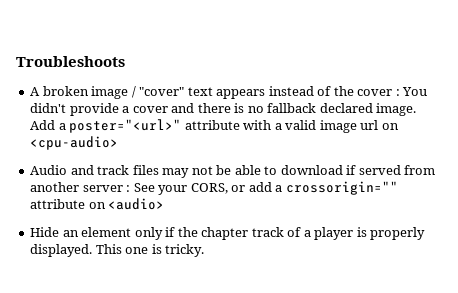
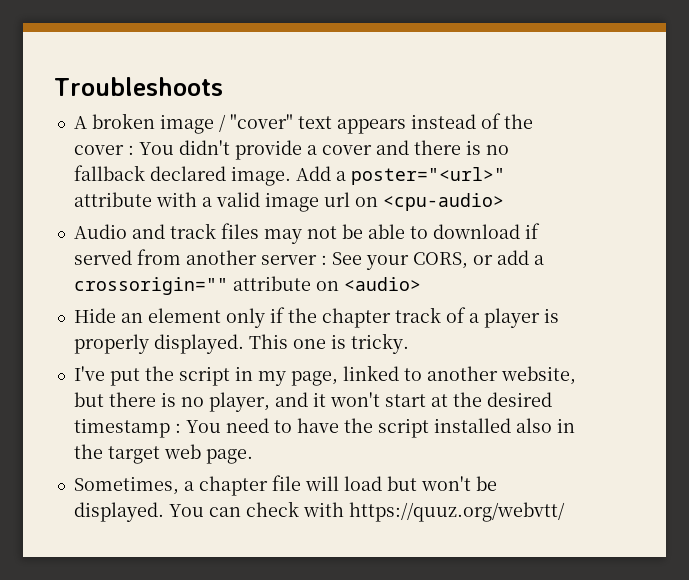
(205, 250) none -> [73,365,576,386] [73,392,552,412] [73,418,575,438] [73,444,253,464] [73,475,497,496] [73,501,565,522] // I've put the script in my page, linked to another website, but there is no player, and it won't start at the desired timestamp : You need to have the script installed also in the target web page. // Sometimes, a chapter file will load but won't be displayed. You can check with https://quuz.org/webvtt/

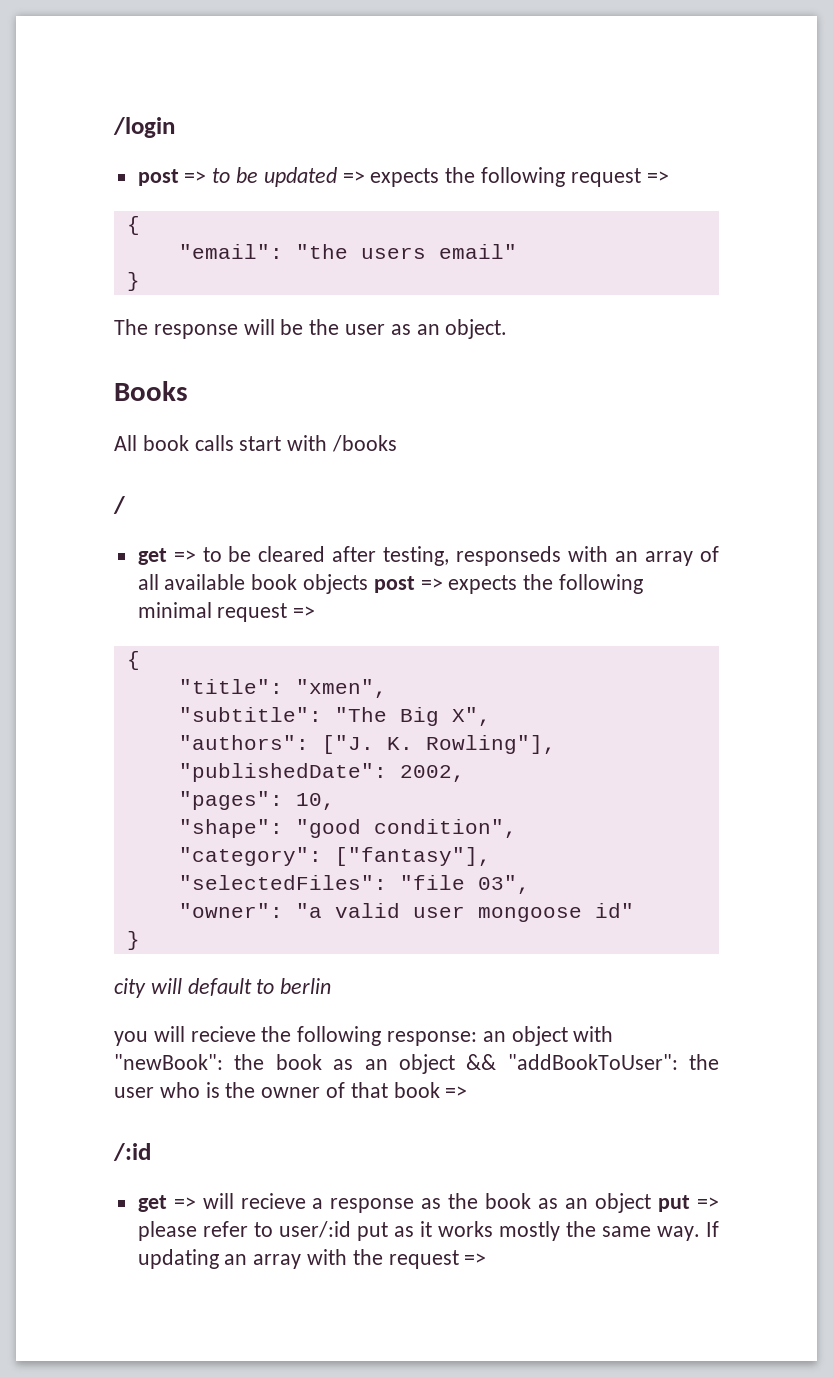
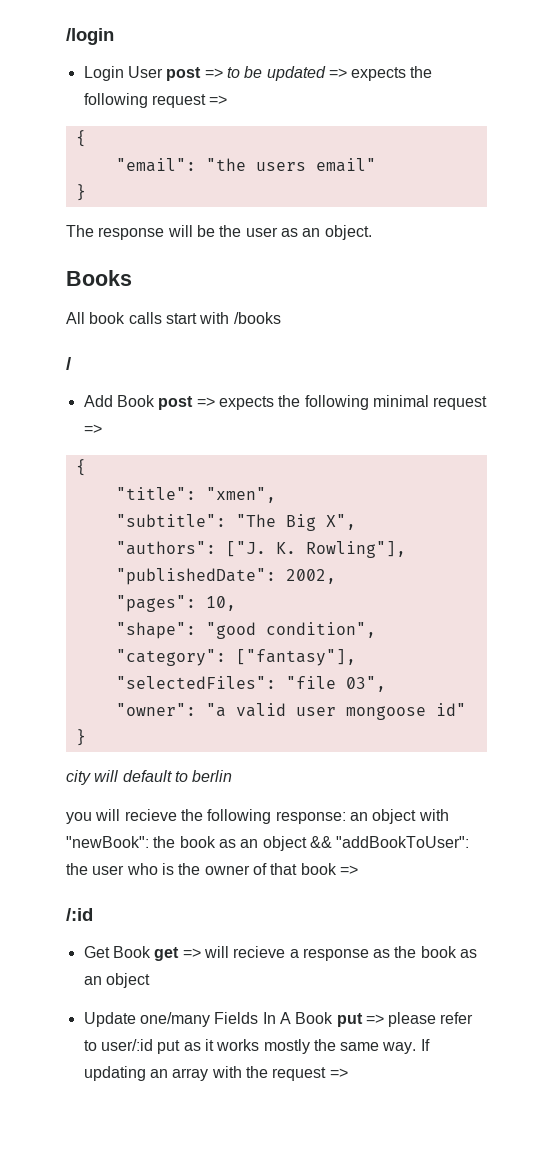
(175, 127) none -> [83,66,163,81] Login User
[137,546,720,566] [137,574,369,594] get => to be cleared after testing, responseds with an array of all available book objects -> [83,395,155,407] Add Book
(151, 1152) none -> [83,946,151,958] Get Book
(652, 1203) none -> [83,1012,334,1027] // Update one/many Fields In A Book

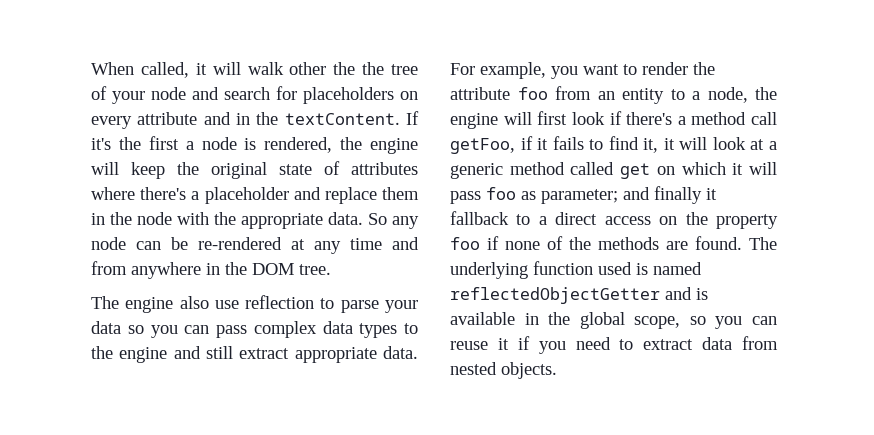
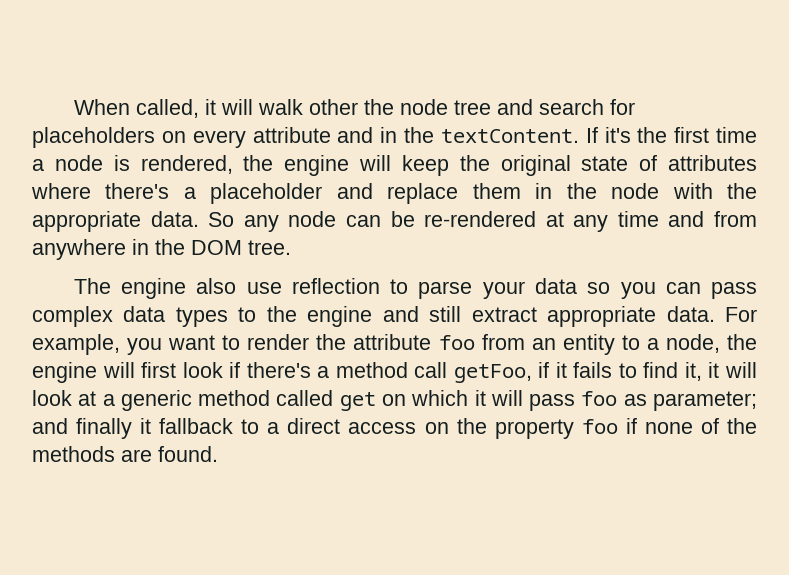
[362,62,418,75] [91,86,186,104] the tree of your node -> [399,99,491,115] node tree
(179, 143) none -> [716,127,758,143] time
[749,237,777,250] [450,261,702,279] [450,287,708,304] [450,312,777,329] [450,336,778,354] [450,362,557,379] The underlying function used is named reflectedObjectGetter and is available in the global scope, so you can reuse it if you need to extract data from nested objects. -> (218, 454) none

What the task requires: Exclude all pictures and reproduce exactly the lines from the one containing "(151, 1152) none -> [83,946,151,958] Get Book" through the final line of the entries above.

Response to this exercise:
(151, 1152) none -> [83,946,151,958] Get Book
(652, 1203) none -> [83,1012,334,1027] // Update one/many Fields In A Book

[362,62,418,75] [91,86,186,104] the tree of your node -> [399,99,491,115] node tree
(179, 143) none -> [716,127,758,143] time
[749,237,777,250] [450,261,702,279] [450,287,708,304] [450,312,777,329] [450,336,778,354] [450,362,557,379] The underlying function used is named reflectedObjectGetter and is available in the global scope, so you can reuse it if you need to extract data from nested objects. -> (218, 454) none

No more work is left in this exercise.